Task input:
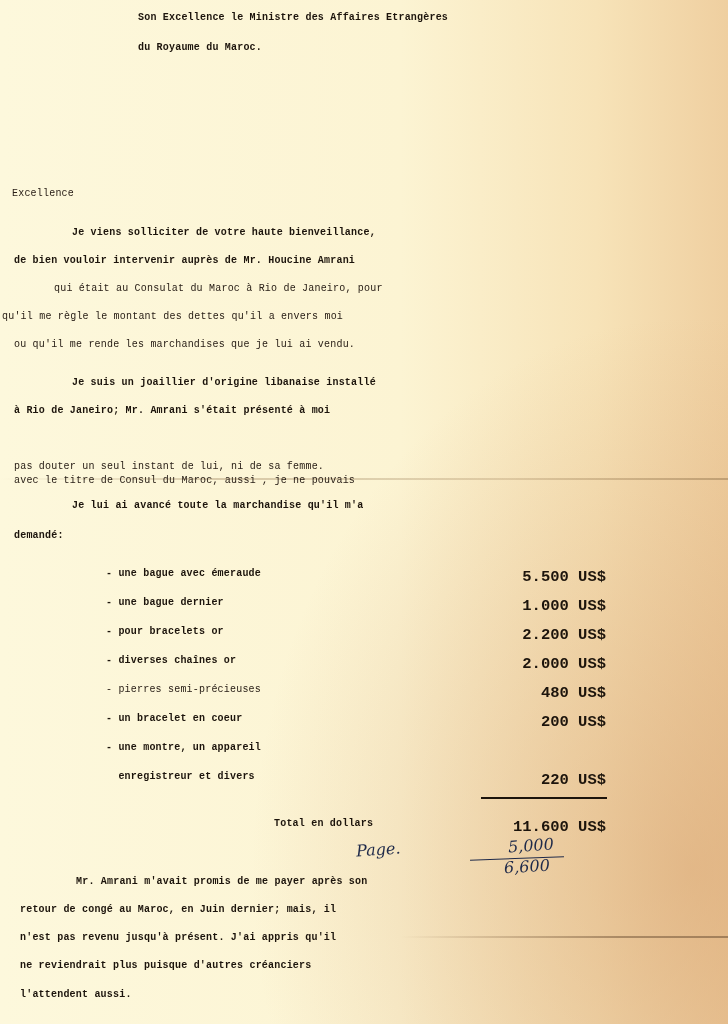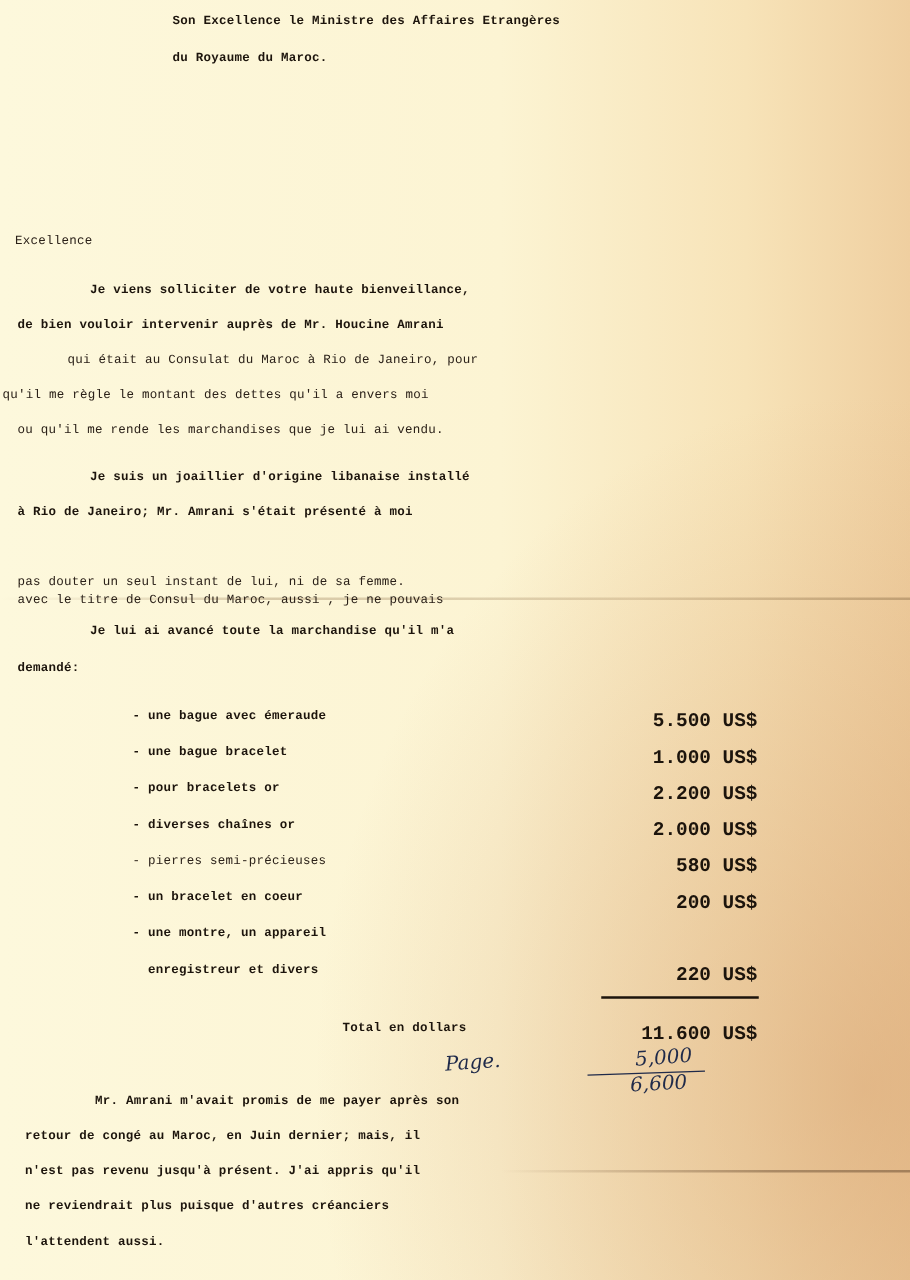"- une bague bracelet" div.line { text: bracelet -> dernier }
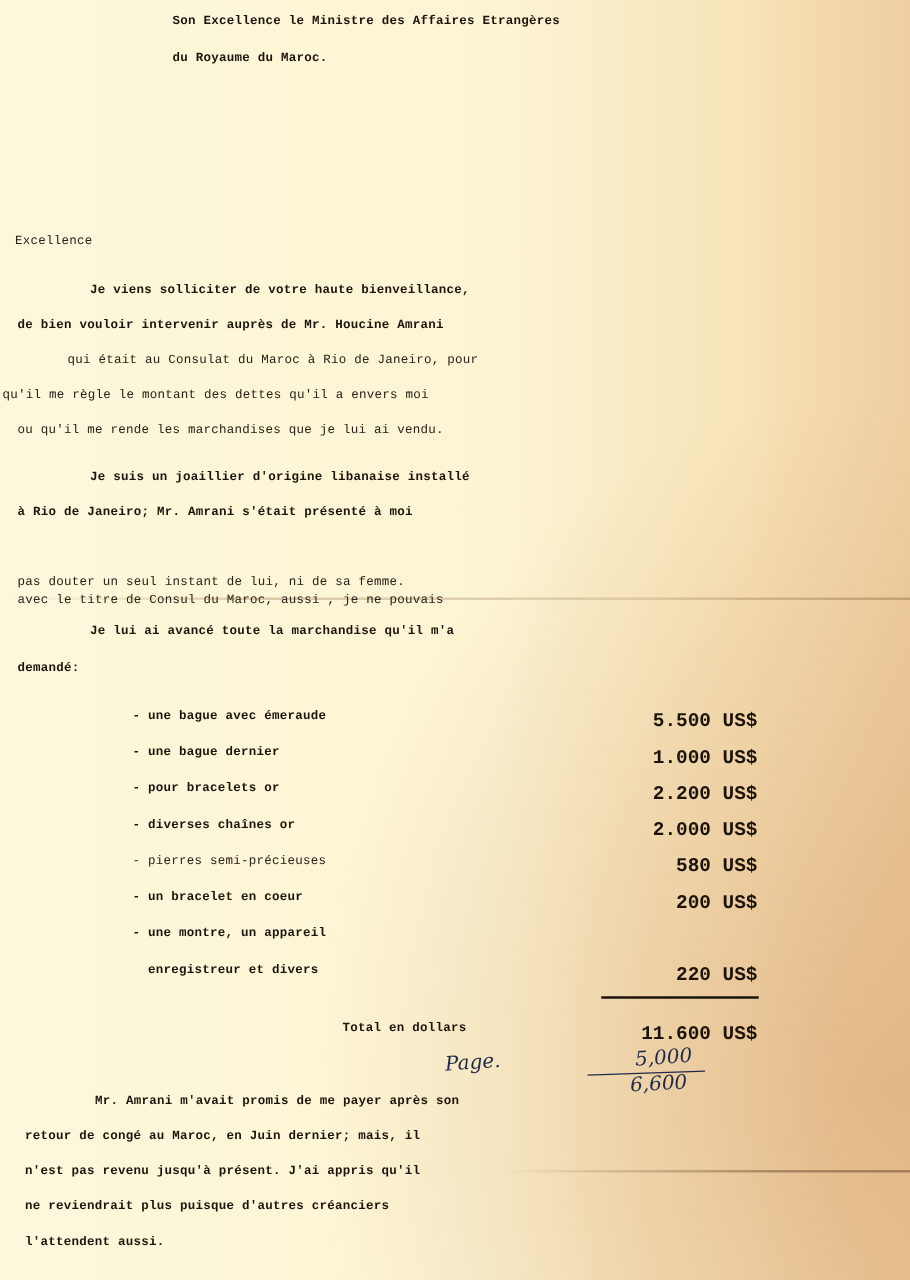"580 US$" div.amount { text: 580 -> 480 }
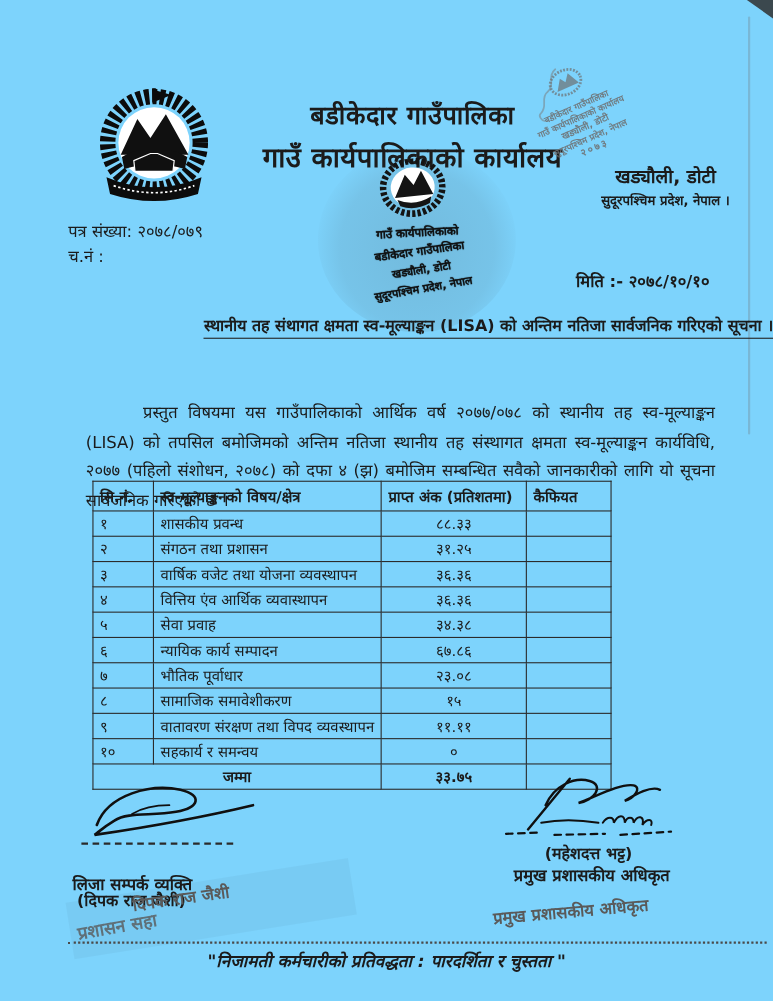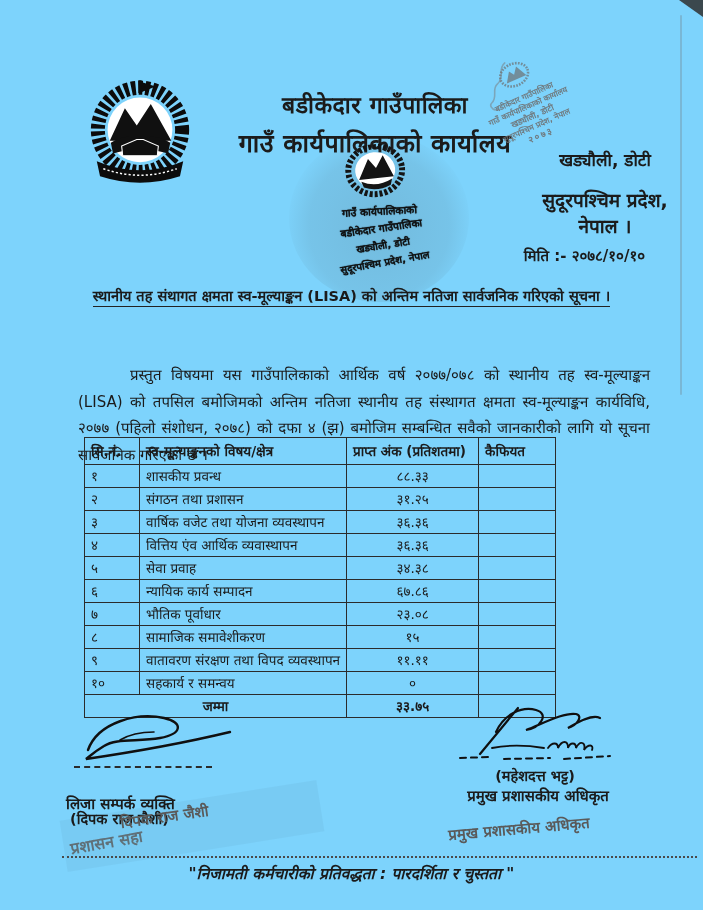"सुदूरपश्चिम प्रदेश, नेपाल ।" .addr-2 { font-size: 19px -> 12px; margin-top: 16px -> 2px }
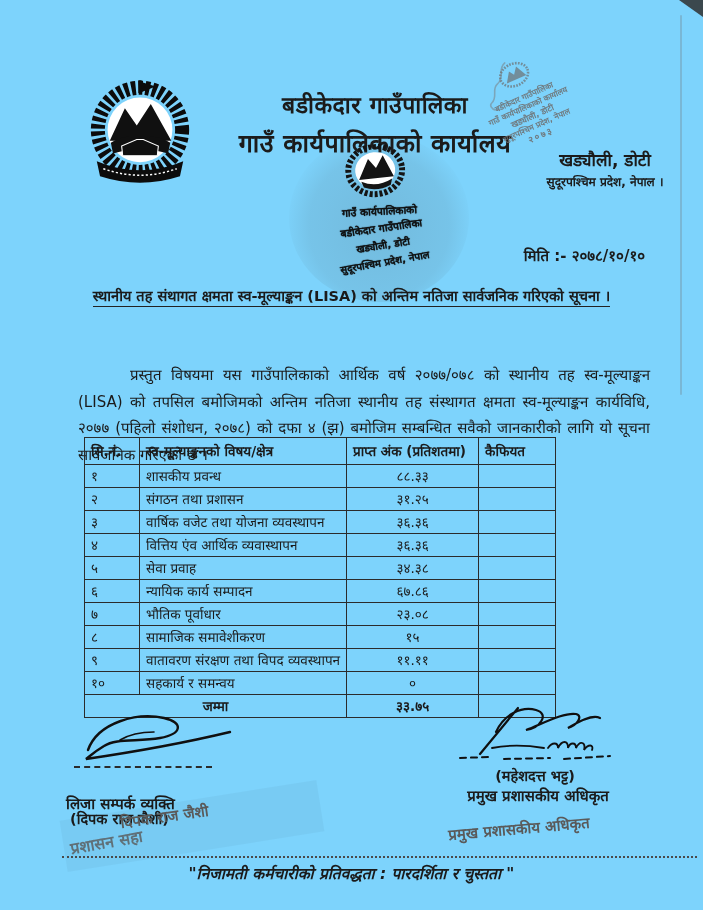"पत्र संख्या: २०७८/०७९" div.ref-block { html: none -> <div> <div>पत्र संख्या: २०७८/०७९</div> <div>च.नं :</div> </div> }
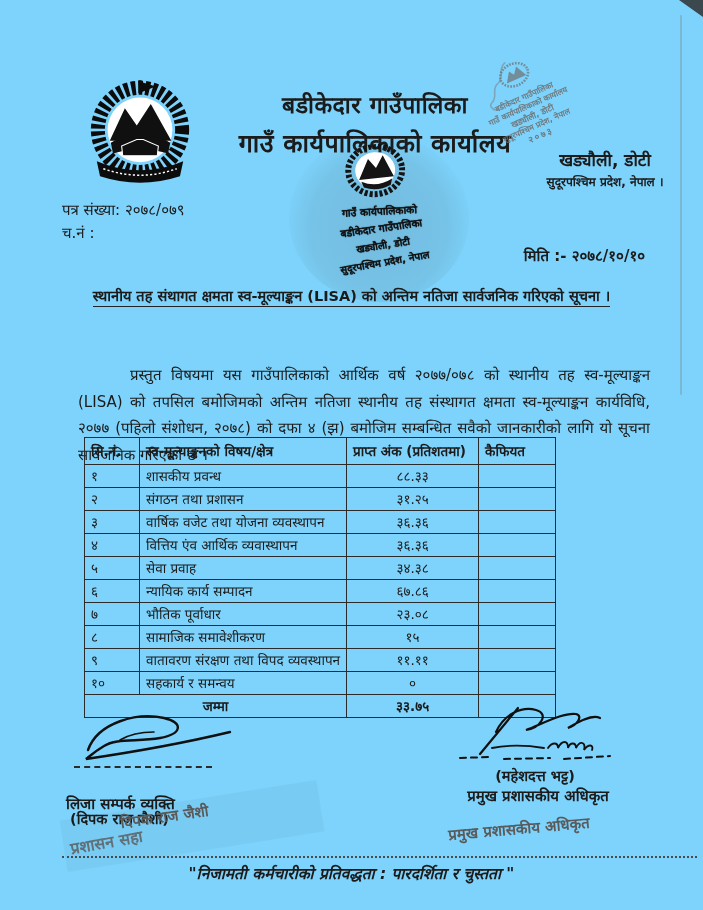"स्थानीय तह संथागत क्षमता स्व-मूल्याङ्कन" .subject-wrap { text-align: center -> right }
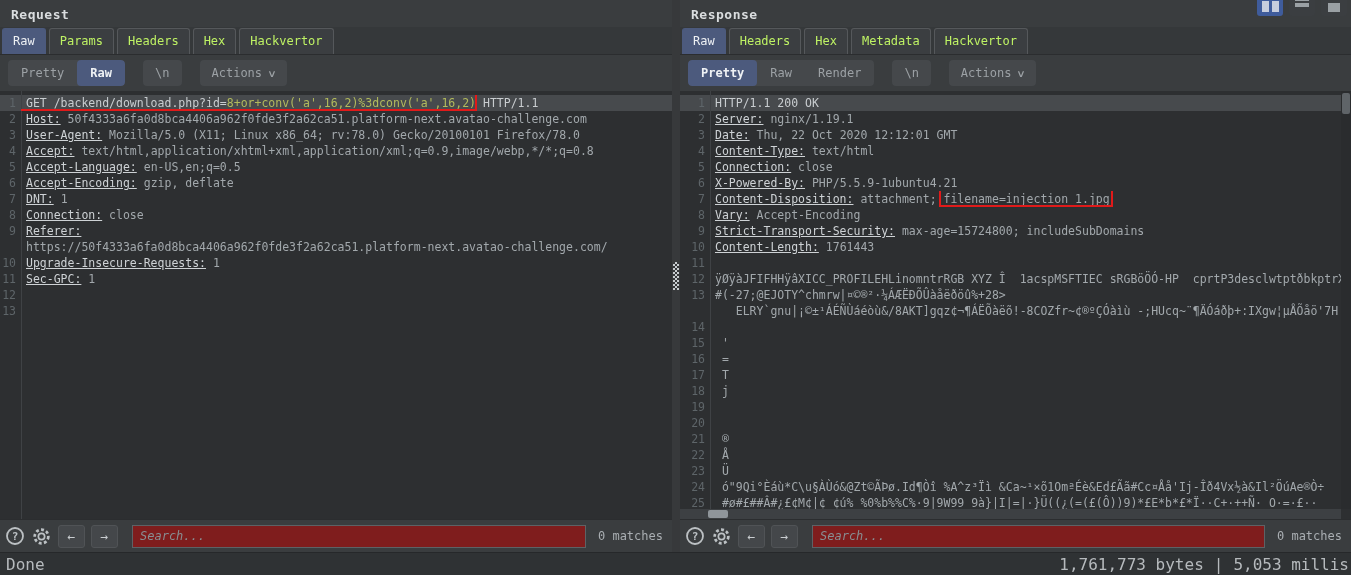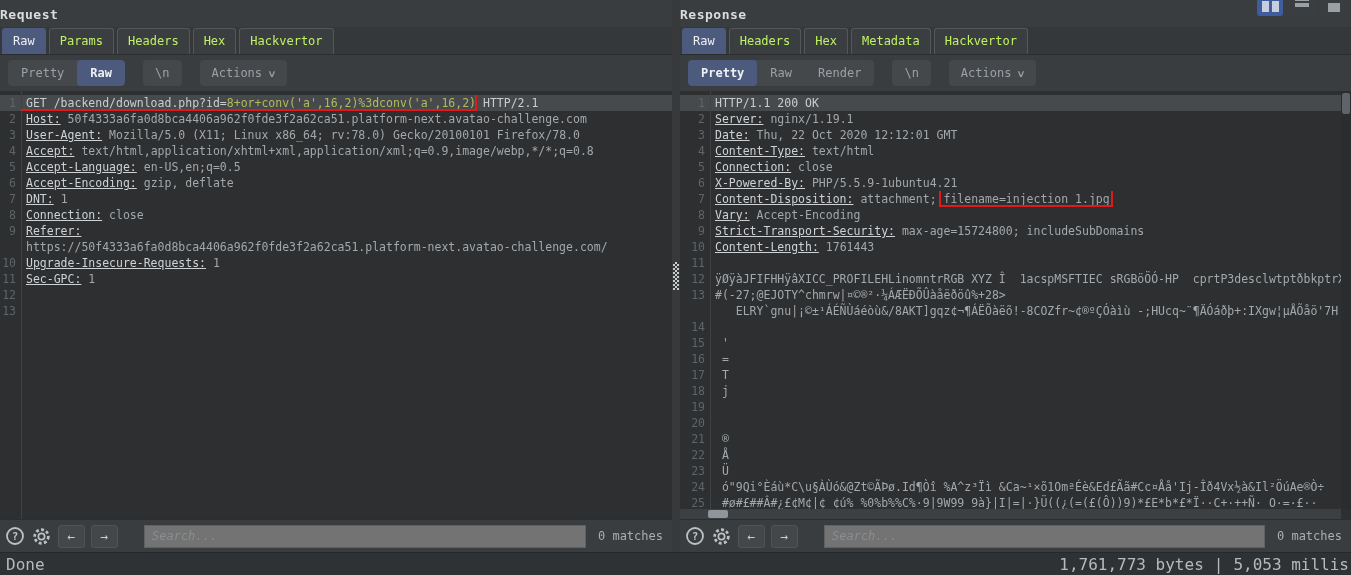"Request" .titlebar { padding-left: none -> 11px }
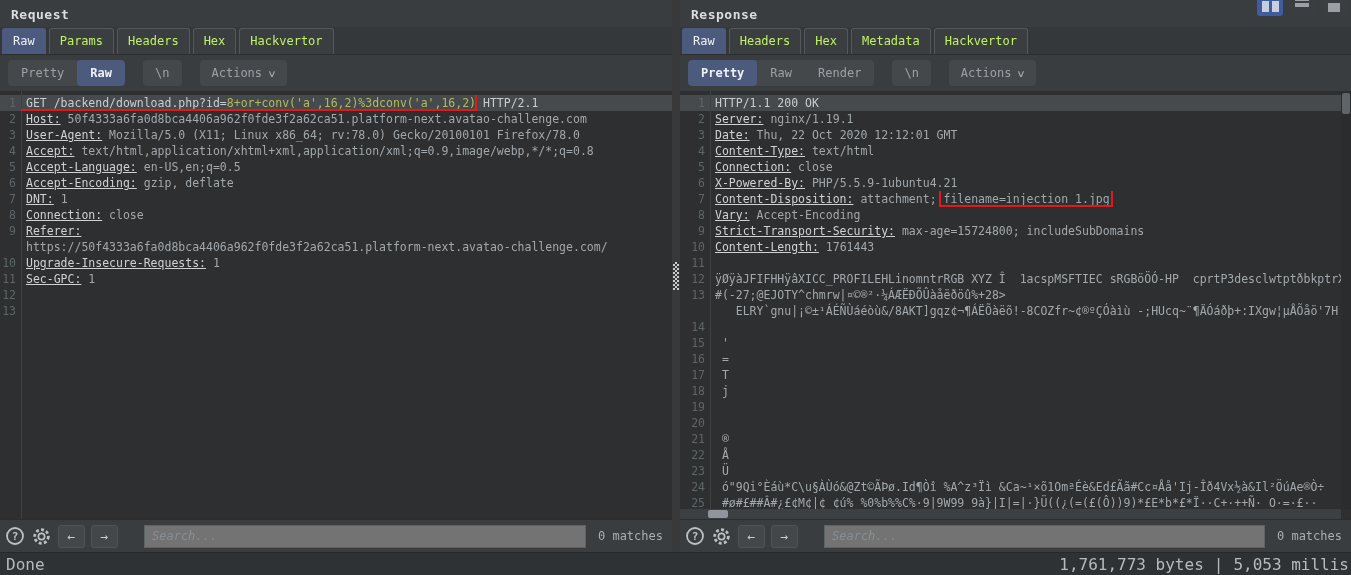"HTTP/2.1" span.tok-plain { text: HTTP/2.1 -> HTTP/1.1 }
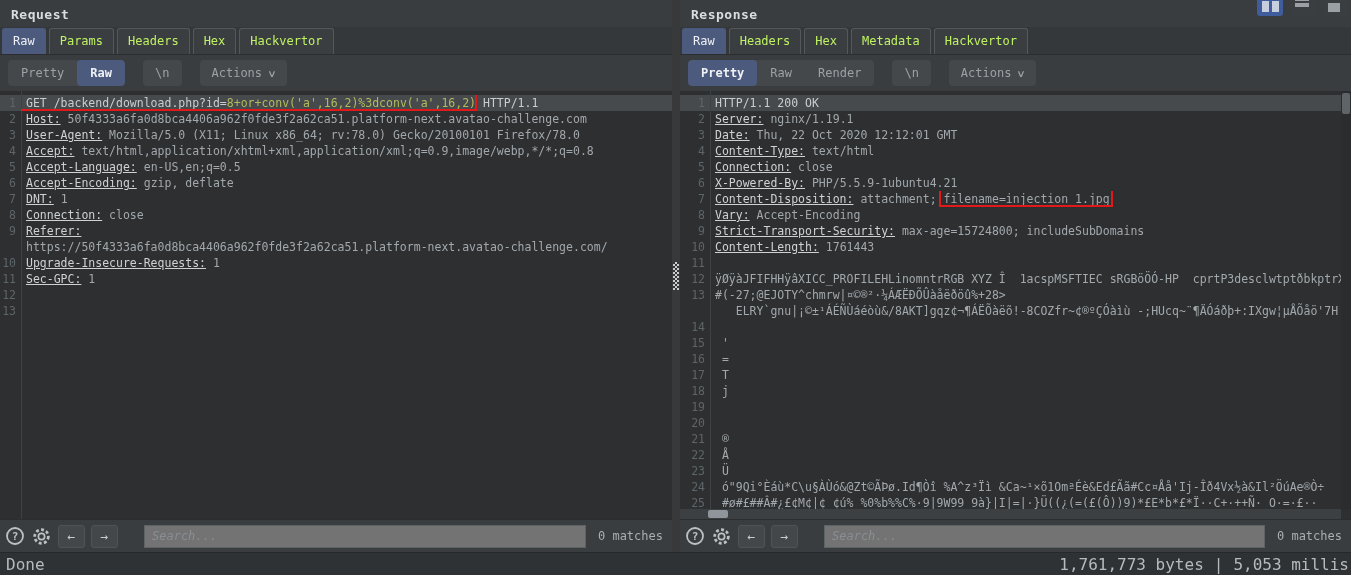"Search..." .search-input { background: #737373 -> #7f1d1d; margin-left: 20px -> 8px }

What the task requires:
With the pictures left aside, set down each entry above exactly as it stands.

Completed exercise:
"- une bague bracelet" div.line { text: bracelet -> dernier }
"580 US$" div.amount { text: 580 -> 480 }
"सुदूरपश्चिम प्रदेश, नेपाल ।" .addr-2 { font-size: 19px -> 12px; margin-top: 16px -> 2px }
"पत्र संख्या: २०७८/०७९" div.ref-block { html: none -> <div> <div>पत्र संख्या: २०७८/०७९</div> <div>च.नं :</div> </div> }
"स्थानीय तह संथागत क्षमता स्व-मूल्याङ्कन" .subject-wrap { text-align: center -> right }
"Request" .titlebar { padding-left: none -> 11px }
"HTTP/2.1" span.tok-plain { text: HTTP/2.1 -> HTTP/1.1 }
"Search..." .search-input { background: #737373 -> #7f1d1d; margin-left: 20px -> 8px }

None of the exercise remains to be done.